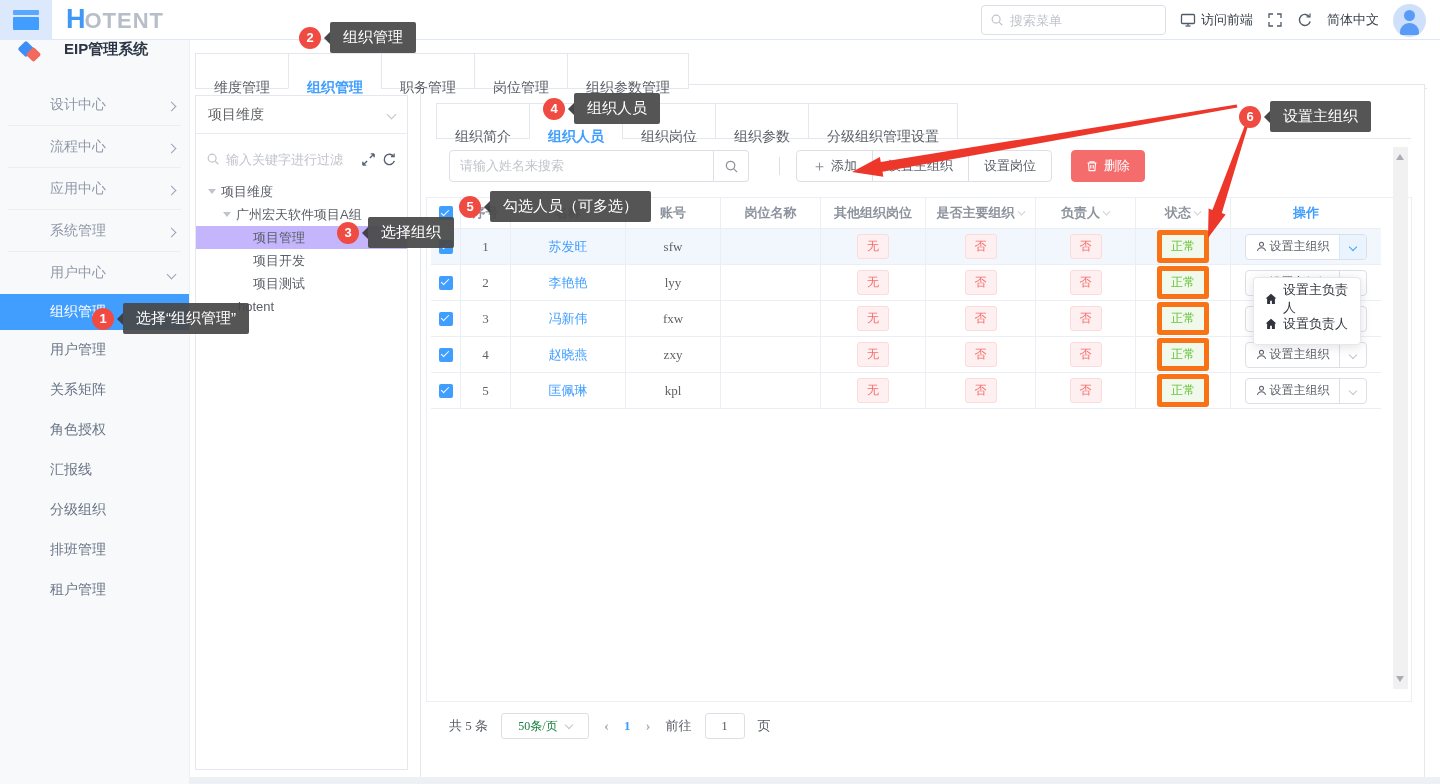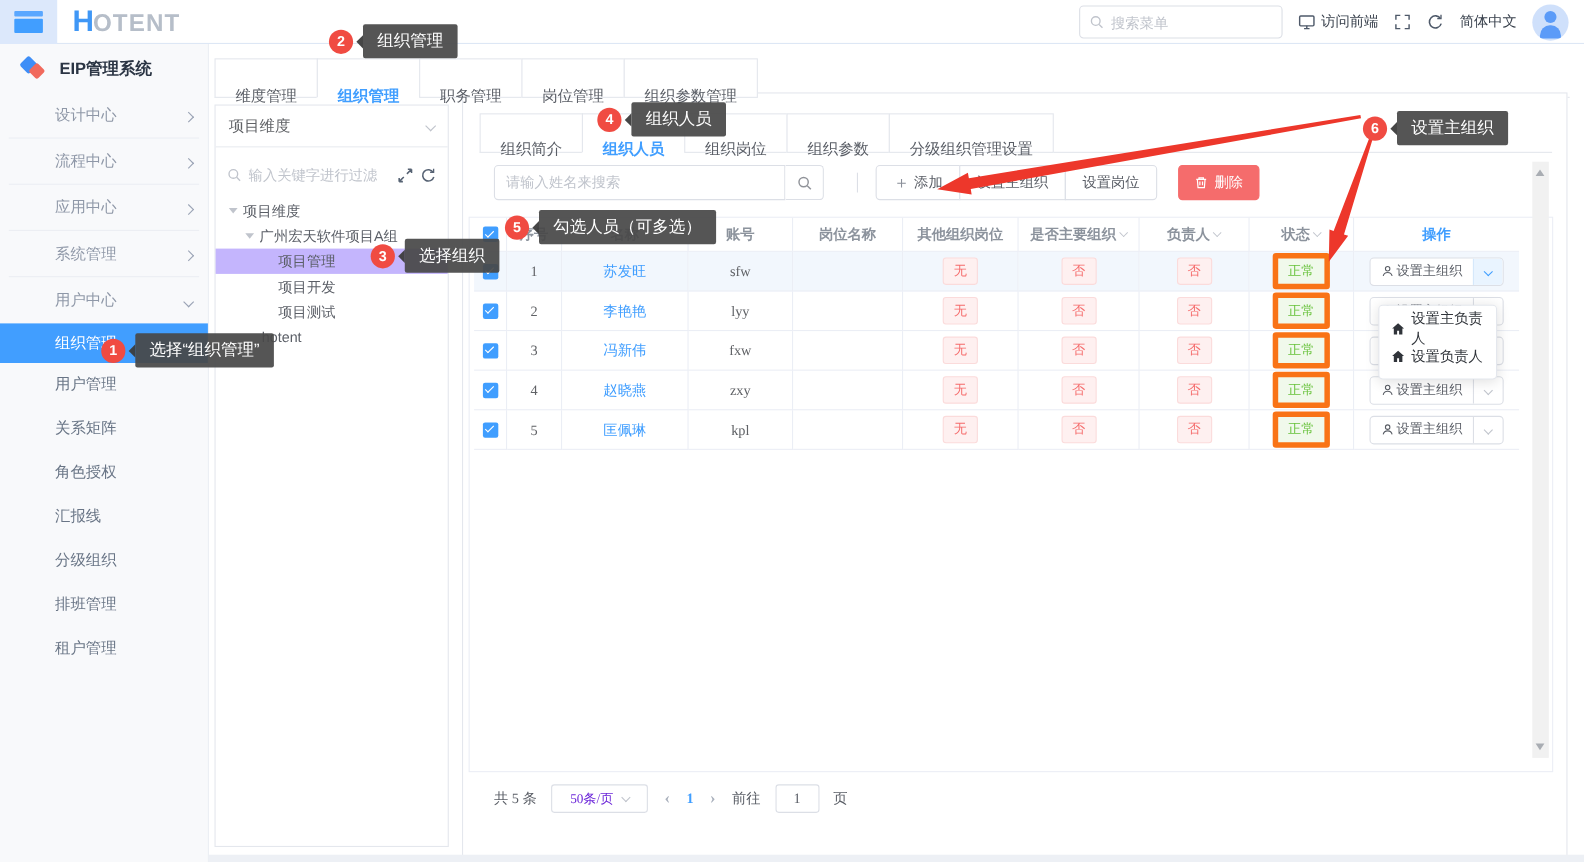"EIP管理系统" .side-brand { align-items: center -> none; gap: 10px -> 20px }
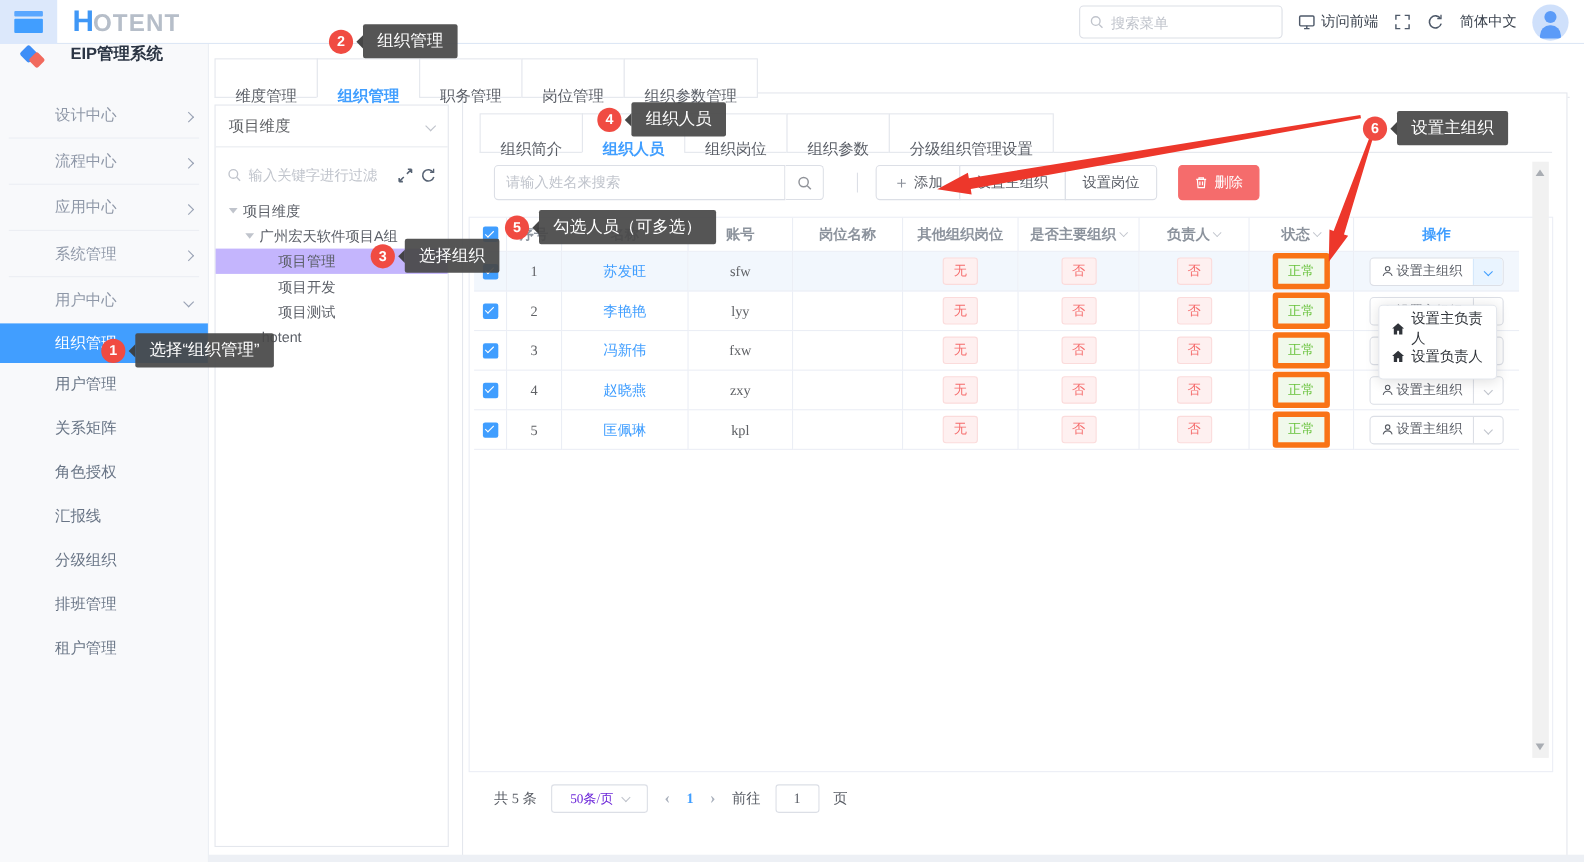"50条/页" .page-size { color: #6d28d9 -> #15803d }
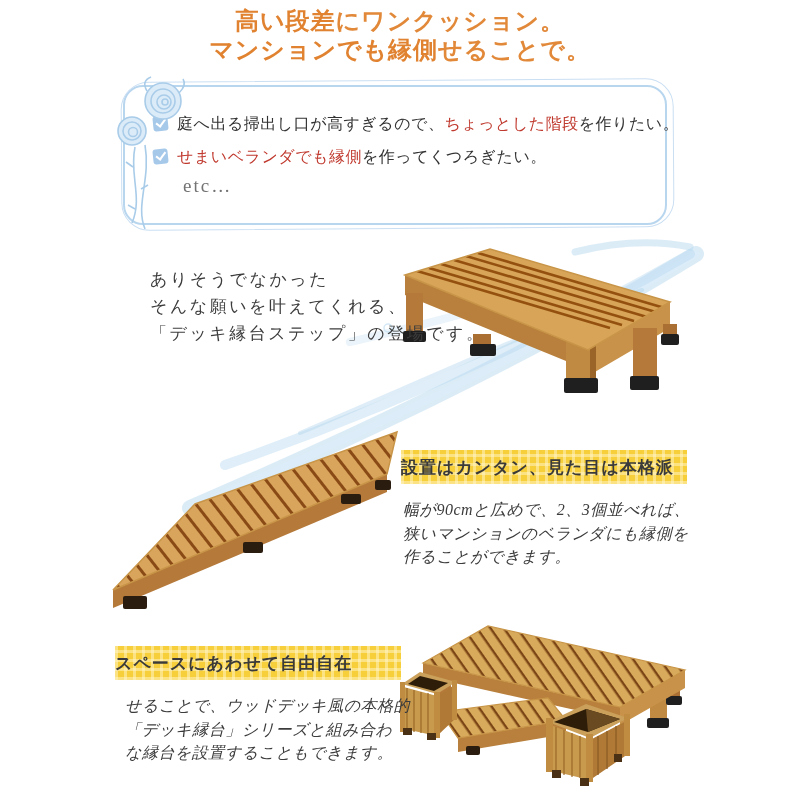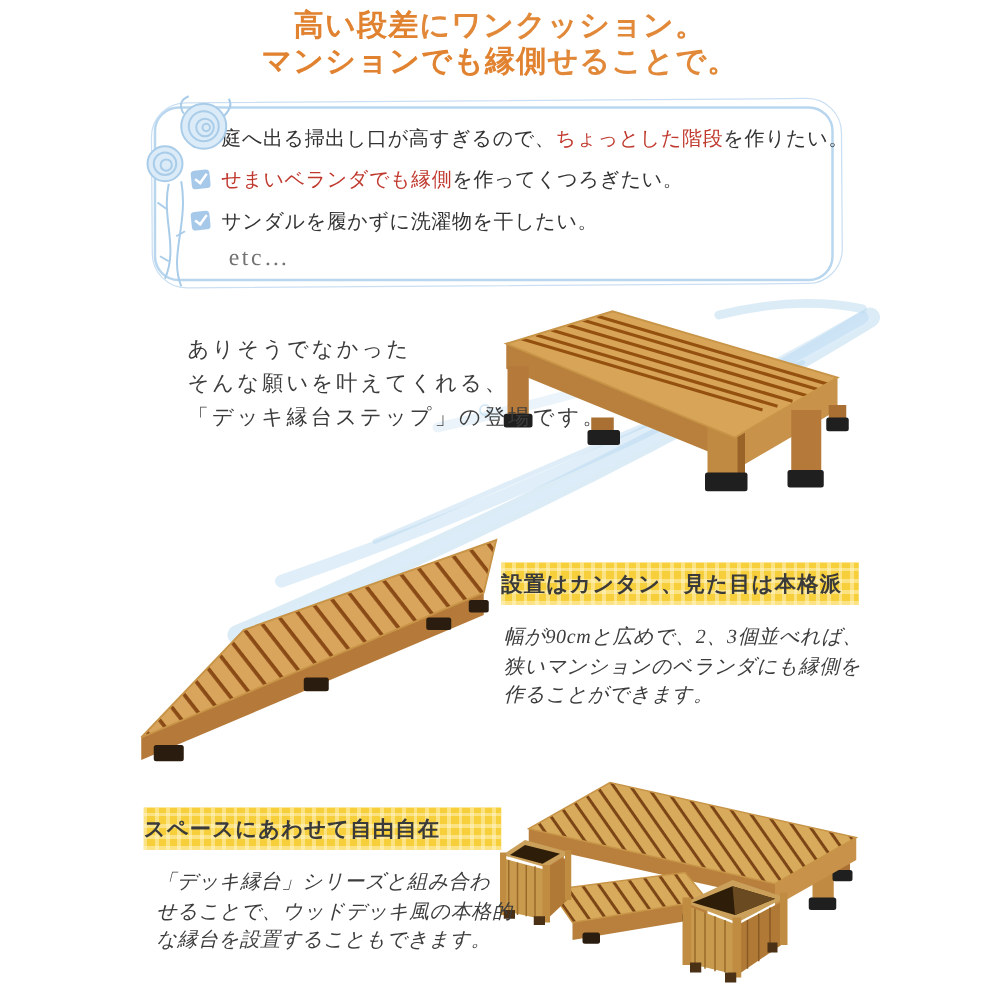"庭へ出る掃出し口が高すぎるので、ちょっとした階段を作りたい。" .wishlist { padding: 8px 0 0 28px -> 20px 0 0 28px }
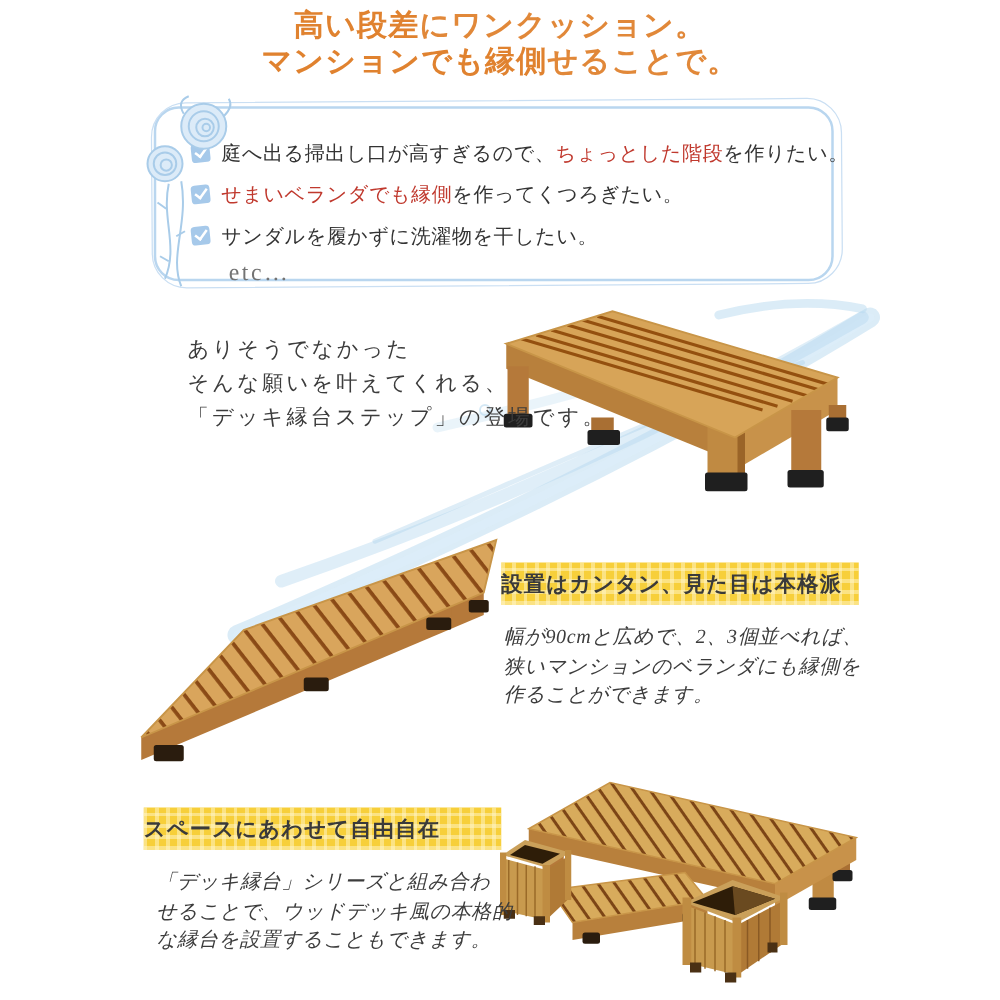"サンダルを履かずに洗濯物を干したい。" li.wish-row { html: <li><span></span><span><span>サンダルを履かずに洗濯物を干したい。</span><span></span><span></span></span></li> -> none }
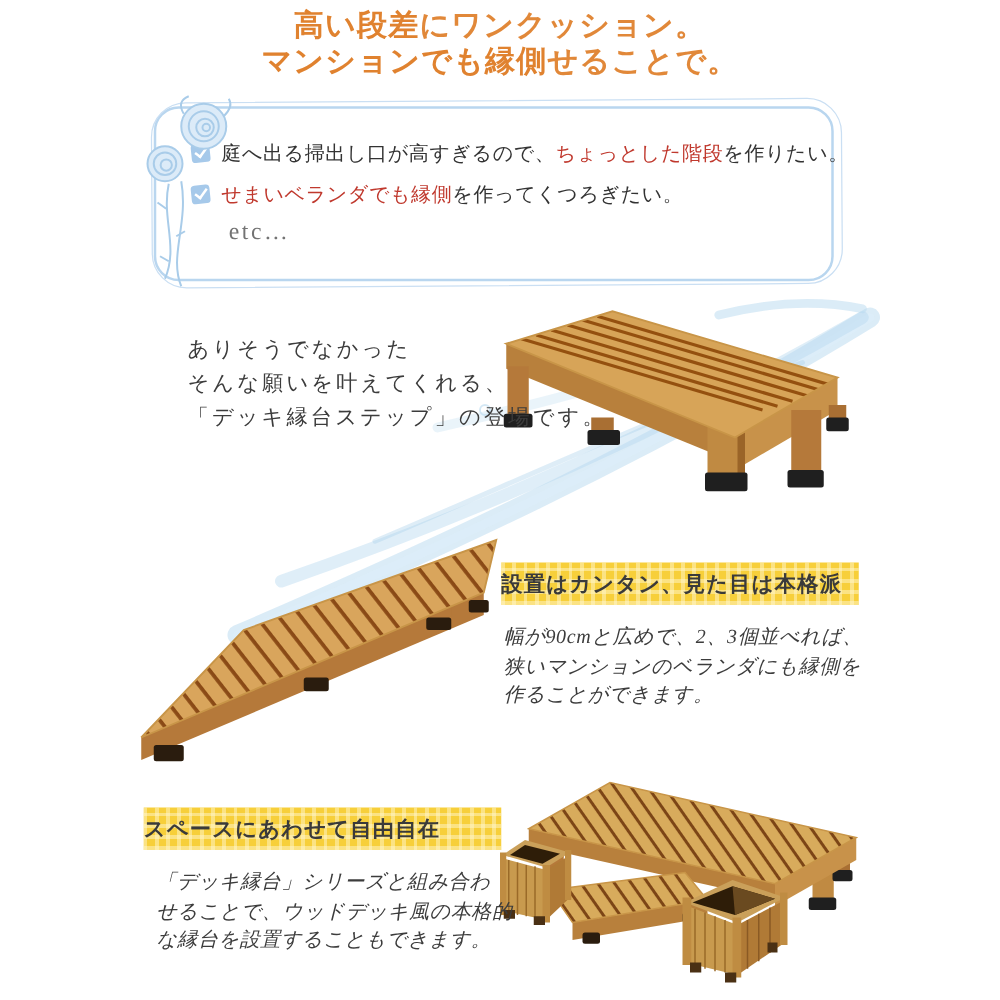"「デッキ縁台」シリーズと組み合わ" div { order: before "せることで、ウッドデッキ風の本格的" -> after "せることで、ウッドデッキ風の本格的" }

- - -

Type out all the records verbatim, minus images.

"EIP管理系统" .side-brand { align-items: center -> none; gap: 10px -> 20px }
"50条/页" .page-size { color: #6d28d9 -> #15803d }
"庭へ出る掃出し口が高すぎるので、ちょっとした階段を作りたい。" .wishlist { padding: 8px 0 0 28px -> 20px 0 0 28px }
"サンダルを履かずに洗濯物を干したい。" li.wish-row { html: <li><span></span><span><span>サンダルを履かずに洗濯物を干したい。</span><span></span><span></span></span></li> -> none }
"「デッキ縁台」シリーズと組み合わ" div { order: before "せることで、ウッドデッキ風の本格的" -> after "せることで、ウッドデッキ風の本格的" }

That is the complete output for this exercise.